Abstract
Purpose :
To assess the clinical utility and diagnostic drifts of a cloud-based referral platform for referrals from community optometrists and hospital-based eye care services.
Methods :
Retrospective cohort study conducted at Moorfields Eye Hospital, Croydon (NHS Foundation Trust, London, UK). Patients referral into the hospital eye service referral pathway by nine contributing optometrists covering a population of 90 000 individual were analysed (January 2018 to December 2019). Main outcome measures were the analysis of diagnostic entities, and the diagnostic drifts of referrals over the 2-year period.
Results :
A total of 203 referrals were analysed retrospectively. In 2018, a total of 98 patients were reviewed; 83.7% were graded as having none, mild, or moderate diagnoses and 16.3% were graded as acute diagnoses/requiring referral and timely appointments in hospital eye services. 2019 saw a total of 105 patients seen in community optometry practices who were referred using the cloud-based referral pathway. A reduction of patients none or mild/moderate eye conditions was observed (71.4%), and an increase in acute diagnoses and those requiring referral referrals to 28.6%. Notably, a marked changed was observed in “potential” wet age-related macular degeneration referrals, that were reduced from 42% to 31% from 2018 to 2019. Sight-threatening diabetic eye disease, the second most common reason for referral, was largely unchanged, from 25.4% in 2018 to 20/5% in 2019. There was an increase in “other” pathologies being referred; 32.6% (2018) to 48.5% (2019).

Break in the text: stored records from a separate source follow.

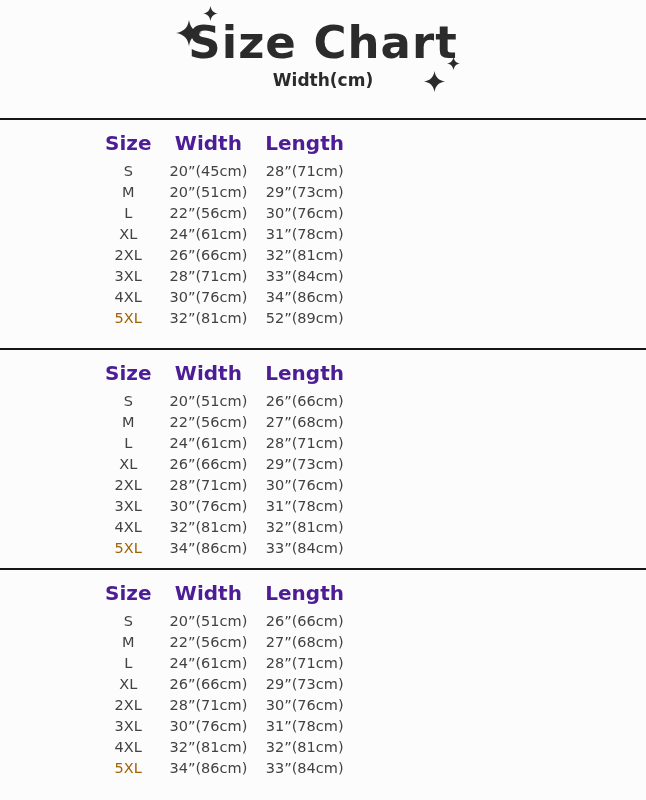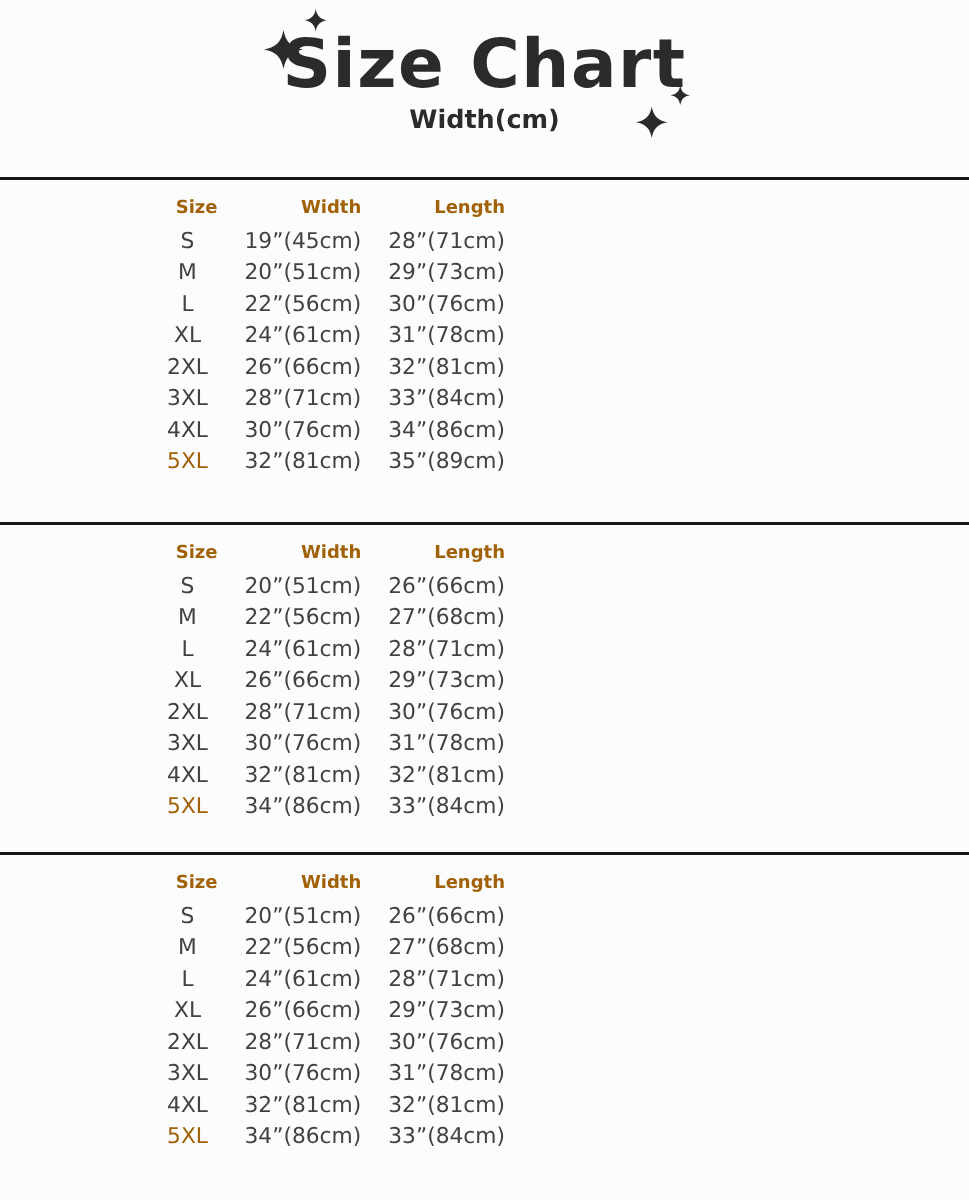--- a/index.html
+++ b/index.html
@@ -27,22 +27,22 @@
   .section{
     position:relative;box-sizing:border-box;
     border-top:2px solid #161616;
     padding:8px 0 0 96px;
   }
   .sec1{height:230px;}
   .sec2{height:220px;}
   .sec3{height:232px;}
   table{border-collapse:collapse;}
   th{
-    font-size:12px;font-weight:bold;color:#a16207;
-    padding:3px 9px 5px;text-align:right;
+    font-size:20px;font-weight:bold;color:#4c1d95;
+    padding:3px 9px 5px;text-align:center;
   }
   td{
     font-size:14.5px;color:#424242;
     padding:2.5px 9px;text-align:center;white-space:nowrap;
   }
   th:first-child,td:first-child{min-width:40px;}
   tbody tr:last-child td:first-child{color:#a16207;}
   .art{position:absolute;line-height:0;}
   .art-tee{top:24px;right:56px;}
   .art-crew{top:13px;right:42px;}
@@ -92,21 +92,21 @@
       <thead>
         <tr>
           <th>Size</th>
           <th>Width</th>
           <th>Length</th>
         </tr>
       </thead>
       <tbody>
           <tr>
             <td>S</td>
-            <td>19”(45cm)</td>
+            <td>20”(45cm)</td>
             <td>28”(71cm)</td>
           </tr>
           <tr>
             <td>M</td>
             <td>20”(51cm)</td>
             <td>29”(73cm)</td>
           </tr>
           <tr>
             <td>L</td>
             <td>22”(56cm)</td>
@@ -128,21 +128,21 @@
             <td>33”(84cm)</td>
           </tr>
           <tr>
             <td>4XL</td>
             <td>30”(76cm)</td>
             <td>34”(86cm)</td>
           </tr>
           <tr>
             <td>5XL</td>
             <td>32”(81cm)</td>
-            <td>35”(89cm)</td>
+            <td>52”(89cm)</td>
           </tr>
         </tbody>
     </table>
   </section>
 
   <section class="section sec2">
     <table>
       <thead>
         <tr>
           <th>Size</th>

The latter included more complex pathology and ranged from conditions such as previously undetected pattern dystrophies to urgent referrals such as papilloedema.
Conclusions :
Diagnostic drifts are a reality in telemedicine-based referral pathways and should play a role in the maintenance of a high quality and safe systems. Continual audits of high quality, structured, and linked clinical and imaging data will facilitate early and accurate diagnoses; imperative if treatment is to be effective. These data may further contribute to the development of robust analytical models to develop a methodology for further understanding of drift detection and characterization in the field of healthcare.
This is a 2020 ARVO Annual Meeting abstract.